Symptoms of a Concussion

The symptoms that present will directly correlate to the severity of one’s traumatic brain injury. The severity of a TBI is dependent upon several factors (e.g., force of the impact, nature of the injury, etc.). There are various common events that could cause a mild TBI, such as sports injuries, violence, falls, explosive blasts, vehicle-related collisions, and other combat injuries.

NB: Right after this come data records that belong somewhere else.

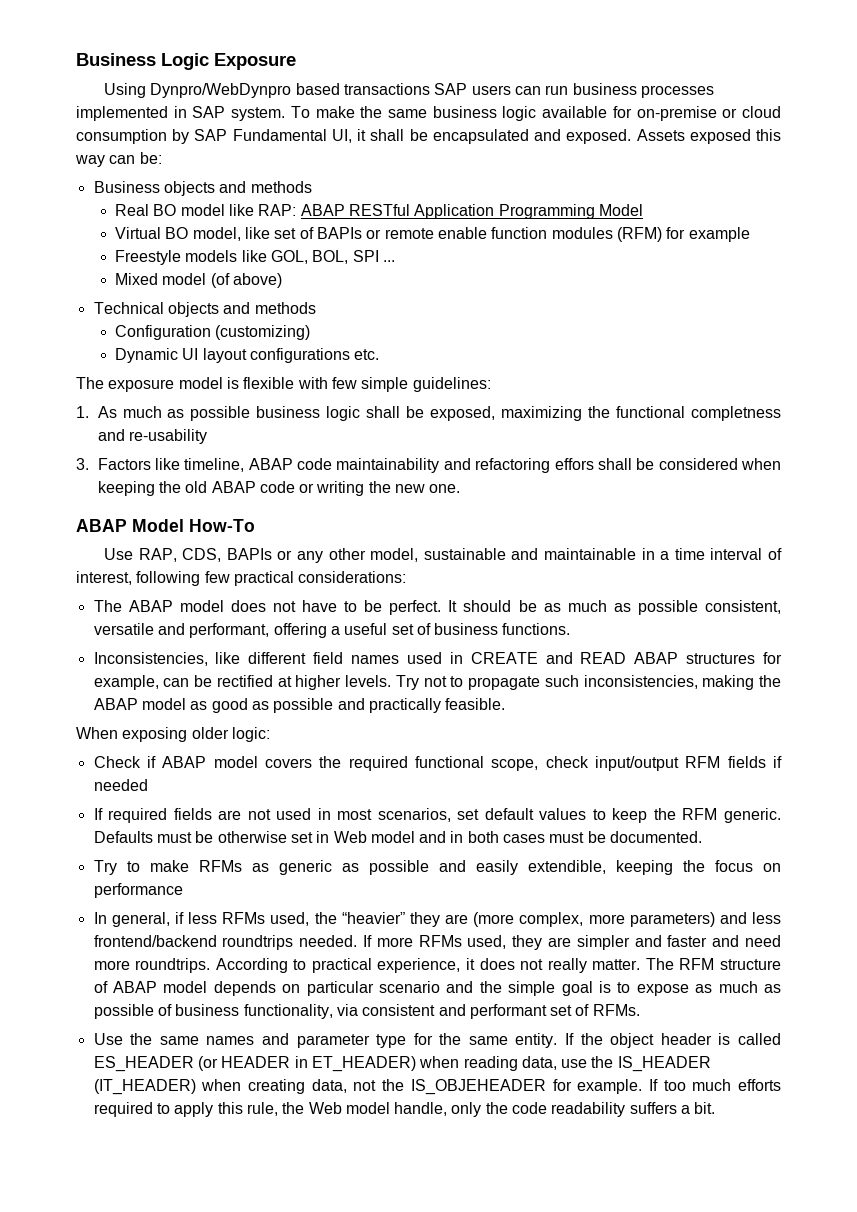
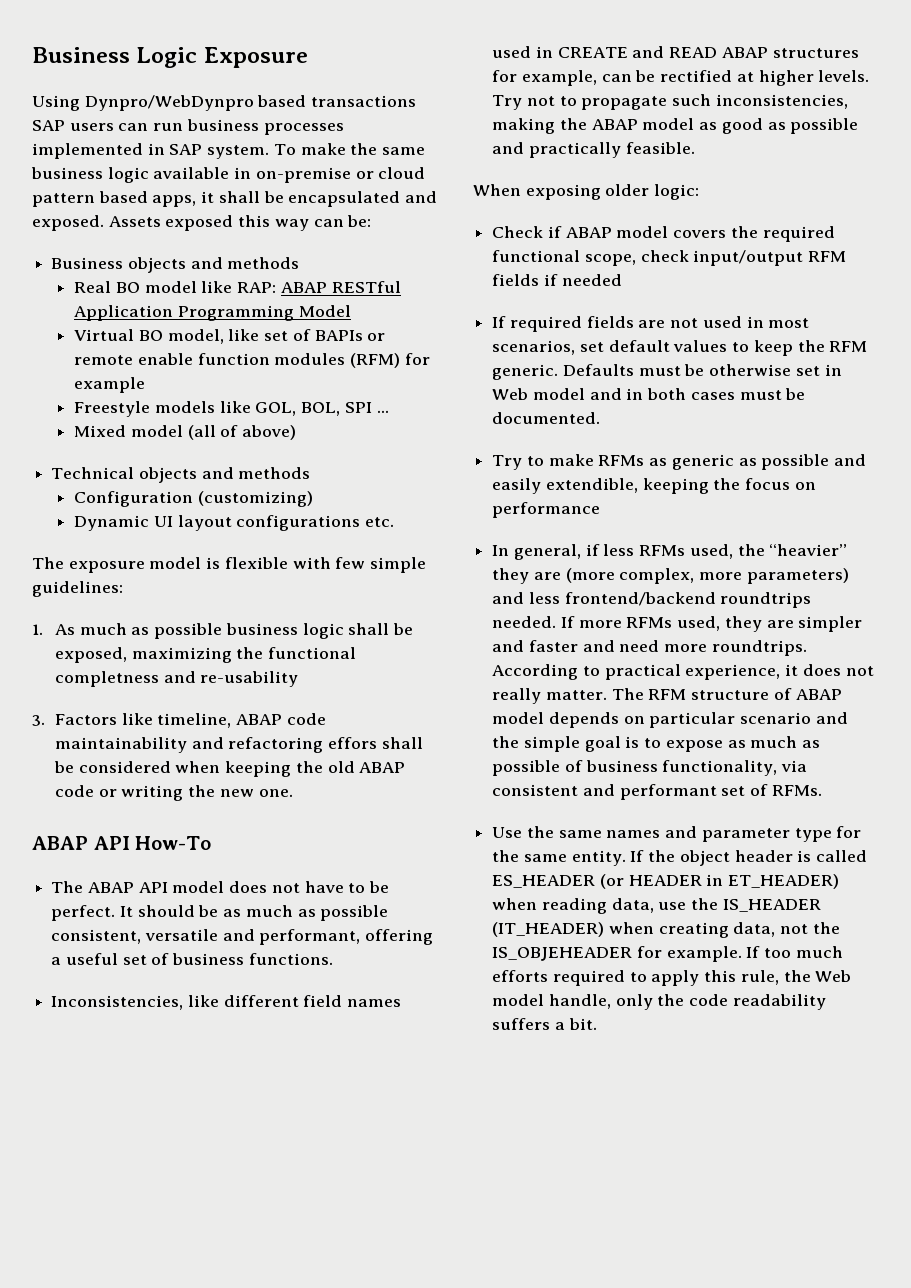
[612,106,632,118] for -> [234,167,252,179] in
[76,129,352,144] consumption by SAP Fundamental UI, -> [32,191,197,207] pattern based apps,
[210,273,230,288] (of -> [187,425,239,440] (all of
[132,519,184,532] Model -> [93,836,130,850] API
[104,548,783,563] [76,571,407,586] // Use RAP, CDS, BAPIs or any other model, sustainable and maintainable in a time interval of interest, following few practical considerations: -> (212, 843) none
(173, 606) none -> [138,882,168,893] API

Symptoms that could present with a concussion may include, but are not limited to any combination of the following examples, provided by the Mayfield Brain & Spine Clinic:

  • Headache
  • Feelings of fatigue and/ or exhaustion
  • Difficulty falling asleep
  • Memory impairment (e.g., trouble remembering new information)
  • Confusion 
  • Dizziness 
  • Irritability
  • Nausea 
  • Trouble with concentration, thinking and/ or attention
  • Vomiting
  • Sensitivity to light and/ or sounds
  • Blurred vision
  • Anxiety 
  • Behavior and/ or mood changes

According to the U.S. Food & Drug Administration (FDA), about seventy-five percent of TBIs that occur each year are classified as mild TBIs.